Untitled Deck Flashcards
(22 cards)
What is the goal of clustering?
To segment observations into similar groups based on an observed variable.
What type of machine learning is clustering classified as?
Unsupervised machine learning.
Why is clustering called unsupervised machine learning?
Because there is no objective function (no predicted dependent variable).
What can clustering be used for in data preparation?
To identify variables or observations that can be aggregated or removed from consideration.
What is bottom-up hierarchical clustering?
A method that starts with each observation in its own cluster and merges the most similar clusters to create nested clusters.
What is K-means clustering?
A method that assigns each observation to one of k clusters to maximize similarity within clusters.
What does the value of k represent in K-means clustering?
The number of clusters, which is subjectively chosen.
What is the iterative process in K-means clustering?
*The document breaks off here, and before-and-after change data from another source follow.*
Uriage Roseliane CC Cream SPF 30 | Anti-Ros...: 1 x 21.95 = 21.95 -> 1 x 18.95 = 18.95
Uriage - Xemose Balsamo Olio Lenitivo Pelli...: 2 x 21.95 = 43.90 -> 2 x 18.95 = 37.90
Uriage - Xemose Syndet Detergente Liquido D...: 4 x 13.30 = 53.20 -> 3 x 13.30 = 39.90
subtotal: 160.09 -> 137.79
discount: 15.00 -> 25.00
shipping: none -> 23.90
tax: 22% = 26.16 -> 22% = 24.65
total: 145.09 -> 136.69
Observations are assigned to clusters and centroids are updated until clusters stabilize or a predefined number of iterations is reached.
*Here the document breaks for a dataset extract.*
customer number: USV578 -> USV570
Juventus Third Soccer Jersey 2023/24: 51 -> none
What do both clustering methods depend on?
The level of similarity/dissimilarity between two observations.
What is Euclidean Distance?
A method to measure similarity/distance between observations.
What is Manhattan Distance?
Another method to measure similarity/distance between observations.
What is the matching coefficient?
A measure used for categorical variables encoded as 0-1, counting similarities based on 0 entries.
What does Jaccard’s Coefficient not count?
Matching zero entries.
What are the alternatives for comparing observations in hierarchical clustering?
- Single linkage
- Complete linkage
- Group average linkage
- Median linkage
- Centroid linkage
What is the initial step in K-means clustering?
Randomly assigning each observation to one of k clusters.
What is calculated during the update step of K-means clustering?
The arithmetic means of all coordinates to find the new cluster centroids.
What is the assignment step in K-means clustering?
Reassigning observations to the cluster with the closest centroid based on squared Euclidean distance.
What is required for K-means clustering in terms of resources?
Substantial computer processing power.
What variables were used in the K-means clustering example?
Age & Income.
What is a key difference between hierarchical clustering and K-means clustering?
Hierarchical clustering builds a tree of clusters while K-means partitions data into k clusters.
What are association rules used for?
Analyzing shopping cart transactions.
What is involved in evaluating association rules?
Constraints and metrics to assess the strength and usefulness of the rules.